> [Directions for this task]
The answer must consist of each line below that contains the word "legend", copied in full.

Front-end code edit data

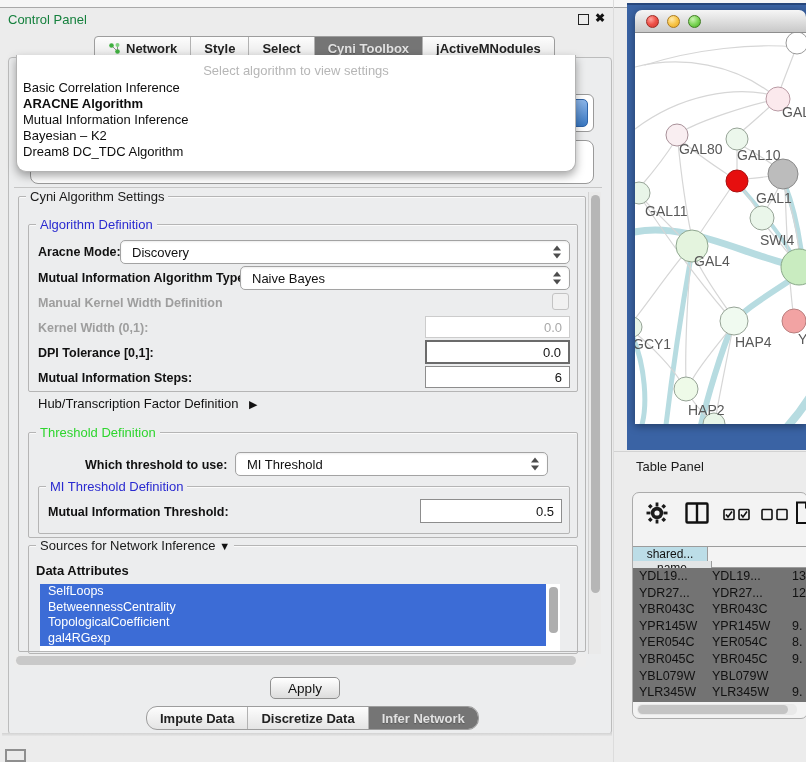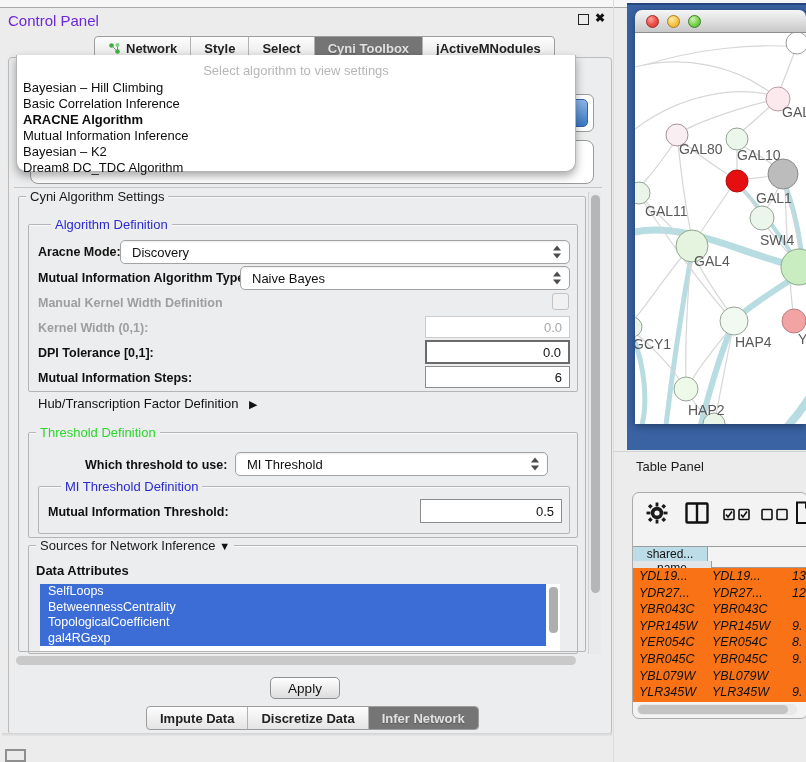--- a/index.html
+++ b/index.html
@@ -9,21 +9,21 @@
     font-family:"Liberation Sans", sans-serif;
     -webkit-font-smoothing:antialiased;
     color:#1a1a1a;
   }
   .abs{position:absolute;}
 
   
   .top-strip{left:0;top:0;width:806px;height:7px;background:#f6f6f6;border-bottom:1px solid #a9a9a9;}
 
   
-  .cp-title{left:8px;top:12px;font-size:15px;color:#6d28d9;}
+  .cp-title{left:8px;top:12px;font-size:13px;color:#15803d;}
   .float-icon{left:578px;top:14px;width:9px;height:9px;border:1.5px solid #222;background:transparent;}
   .close-icon{left:595px;top:11px;font-size:12px;font-weight:bold;color:#111;}
 
   
   .tab-bar{left:94px;top:36px;height:22px;display:flex;border:1px solid #9d9d9d;border-radius:4px;overflow:hidden;background:linear-gradient(#fdfdfd,#e6e6e6);}
   .tab{display:flex;align-items:center;gap:5px;padding:0 13px;font-size:13px;font-weight:600;color:#222;border-right:1px solid #b2b2b2;white-space:nowrap;}
   .tab:last-child{border-right:none;}
   .tab.selected{background:#757575;color:#e2e2e2;text-shadow:0 1px 1px rgba(0,0,0,.25);}
 
   
@@ -38,21 +38,21 @@
 
   
   .algo-pop{left:16px;top:55px;width:560px;height:117px;background:#ffffff;border:1px solid #b3b3b3;border-top:none;border-radius:0 0 10px 10px;box-shadow:0 4px 10px rgba(0,0,0,.35);z-index:20;padding-top:8px;box-sizing:border-box;}
   .algo-ph{text-align:center;font-size:13px;color:#b6b6b6;height:17px;line-height:16px;}
   .algo-item{font-size:13px;color:#0d0d0d;height:16px;line-height:16px;padding-left:6px;white-space:nowrap;}
   .algo-item.bold{font-weight:bold;}
 
   
   .grp{position:absolute;border:1px solid #b5b5b5;border-radius:2px;box-shadow:inset 0 1px 0 #fafafa;}
   .legend{position:absolute;top:-8px;left:7px;background:#ecedee;padding:0 4px;font-size:13px;white-space:nowrap;}
-  .legend.blue{color:#2a2ad0;margin-left:15px;}
+  .legend.blue{color:#2a2ad0;}
   .legend.green{color:#2ed52e;}
 
   .lbl{position:absolute;font-size:12.5px;font-weight:bold;color:#111;white-space:nowrap;}
   .lbl.dis{color:#9e9e9e;}
   .plain{position:absolute;font-size:13px;color:#111;white-space:nowrap;}
 
   .combo{position:absolute;background:#fff;border:1px solid #a3a3a3;border-radius:5px;font-size:13px;color:#111;display:flex;align-items:center;padding-left:11px;box-sizing:border-box;box-shadow:inset 0 1px 2px rgba(0,0,0,.08);}
   .stepper{position:absolute;right:8px;top:50%;transform:translateY(-50%);width:8px;height:13px;}
   .stepper::before{content:"";position:absolute;top:0;left:0;border-left:4px solid transparent;border-right:4px solid transparent;border-bottom:5px solid #4c4c4c;}
   .stepper::after{content:"";position:absolute;bottom:0;left:0;border-left:4px solid transparent;border-right:4px solid transparent;border-top:5px solid #4c4c4c;}
@@ -72,21 +72,21 @@
   .attr-scroll{position:absolute;right:2px;top:3px;width:9px;height:46px;background:#aeaeae;border-radius:4px;}
 
   
   .vscroll{left:588px;top:192px;width:13px;height:462px;background:#eaeaea;border-left:1px solid #d2d2d2;box-sizing:border-box;}
   .vscroll .thumb{position:absolute;left:1.5px;top:3px;width:9px;height:398px;background:#b6b6b6;border-radius:5px;}
   .hscroll{left:14px;top:654px;width:572px;height:13px;background:#ededed;}
   .hscroll .thumb{position:absolute;left:2px;top:2px;width:560px;height:9px;background:#c9c9c9;border-radius:5px;}
 
   .apply-btn{left:270px;top:677px;width:68px;height:20px;border:1px solid #8f8f8f;border-radius:5px;background:linear-gradient(#ffffff,#dcdcdc);font-size:13.5px;color:#111;display:flex;align-items:center;justify-content:center;}
 
-  .sub-tab-bar{left:146px;top:706px;height:22px;display:flex;border:1px solid #9d9d9d;border-radius:4px;overflow:hidden;background:linear-gradient(#fdfdfd,#e4e4e4);}
+  .sub-tab-bar{left:146px;top:706px;height:22px;display:flex;border:1px solid #9d9d9d;border-radius:11px;overflow:hidden;background:linear-gradient(#fdfdfd,#e4e4e4);}
 
   
   .desktop{left:627px;top:3px;width:179px;height:447px;background:#3a63a4;border-top:2px solid #27477c;box-sizing:border-box;}
   .net-window{left:635px;top:10px;width:171px;height:414px;border-radius:7px 7px 0 0;overflow:hidden;box-shadow:0 2px 8px rgba(0,0,0,.4);}
   .net-titlebar{height:23px;background:linear-gradient(#f6f6f6,#c8c8c8);border-bottom:1px solid #8e8e8e;display:flex;align-items:center;gap:8px;padding-left:11px;box-sizing:border-box;}
   .tl{width:13px;height:13px;border-radius:50%;box-sizing:border-box;}
   .tl.red{background:radial-gradient(circle at 35% 30%, #ffa49d, #ee5048 50%, #cf3a32);border:1px solid #9d2b24;}
   .tl.yellow{background:radial-gradient(circle at 35% 30%, #ffeaae, #f8c64b 50%, #e8a520);border:1px solid #ab7a1d;}
   .tl.green{background:radial-gradient(circle at 35% 30%, #ccf2b4, #7ed659 50%, #45ab1d);border:1px solid #3f7d22;}
   .net-canvas{height:391px;background:#ffffff;position:relative;}
@@ -95,21 +95,21 @@
   
   .tp-title{left:636px;top:459px;font-size:13px;color:#1c1c1c;}
   .tp-sep{left:614px;top:451px;width:192px;height:1px;background:#d2d2d2;}
   .tp-window{left:632px;top:492px;width:176px;height:227px;background:#f3f3f3;border:1px solid #ababab;border-radius:7px;box-sizing:border-box;overflow:hidden;}
   .tp-toolbar{position:absolute;left:0;top:0;width:100%;height:52px;}
   .tp-icon{position:absolute;}
   .tp-header{position:absolute;left:0;top:53px;width:100%;height:22px;display:flex;border-top:1px solid #9c9c9c;border-bottom:1px solid #9c9c9c;box-sizing:border-box;flex-direction:column;}
   .tp-hcell{font-size:12px;color:#111;display:flex;align-items:center;justify-content:center;border-right:1px solid #9c9c9c;box-sizing:border-box;}
   .tp-hcell.hl{background:#bcdde7;}
   .tp-hcell.plain-bg{background:#e2e5e6;}
-  .tp-rows{position:absolute;left:0;top:75px;width:100%;height:134px;overflow:hidden;background:#f97316;font-style:italic;}
+  .tp-rows{position:absolute;left:0;top:75px;width:100%;height:134px;overflow:hidden;background:#737373;}
   .tp-row{display:flex;height:16.6px;line-height:16.6px;font-size:12.5px;color:#111;}
   .tp-cell{box-sizing:border-box;white-space:nowrap;overflow:hidden;}
   .tp-cell.c0{width:75px;padding-left:6px;}
   .tp-cell.c1{width:79px;padding-left:4px;}
   .tp-cell.c2{flex:1;padding-left:5px;}
   .tp-hscroll{position:absolute;left:4px;top:211px;width:160px;height:11px;background:#e9e9e9;border-radius:5px;}
   .tp-hscroll .thumb{position:absolute;left:1px;top:1px;width:150px;height:9px;background:#c4c4c4;border-radius:5px;}
 
   .splitter{left:613px;top:0;width:1px;height:762px;background:#dcdcdc;}
   .mini-square{left:5px;top:749px;width:21px;height:13px;border:2px solid #8f8f8f;background:#ebebeb;box-sizing:border-box;}
@@ -154,21 +154,20 @@
 
 <div class="abs frag-combo">
     <span class="frag-pill"></span>
   </div>
 <div class="abs frag-field"></div>
 <div class="abs scrollpane-top"></div>
 
 <div class="abs algo-pop">
   <div class="algo-ph">Select algorithm to view settings</div>
   <div id="algo-items">
-      <div class="algo-item">Bayesian – Hill Climbing</div>
       <div class="algo-item">Basic Correlation Inference</div>
       <div class="algo-item bold">ARACNE Algorithm</div>
       <div class="algo-item">Mutual Information Inference</div>
       <div class="algo-item">Bayesian – K2</div>
       <div class="algo-item">Dream8 DC_TDC Algorithm</div>
     </div>
 </div>
 
 <div class="grp" style="left:18px;top:196px;width:566px;height:454px;">
   <span class="legend">Cyni Algorithm Settings</span>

> [The completed task]
   .legend{position:absolute;top:-8px;left:7px;background:#ecedee;padding:0 4px;font-size:13px;white-space:nowrap;}
-  .legend.blue{color:#2a2ad0;margin-left:15px;}
+  .legend.blue{color:#2a2ad0;}
   .legend.green{color:#2ed52e;}
   <span class="legend">Cyni Algorithm Settings</span>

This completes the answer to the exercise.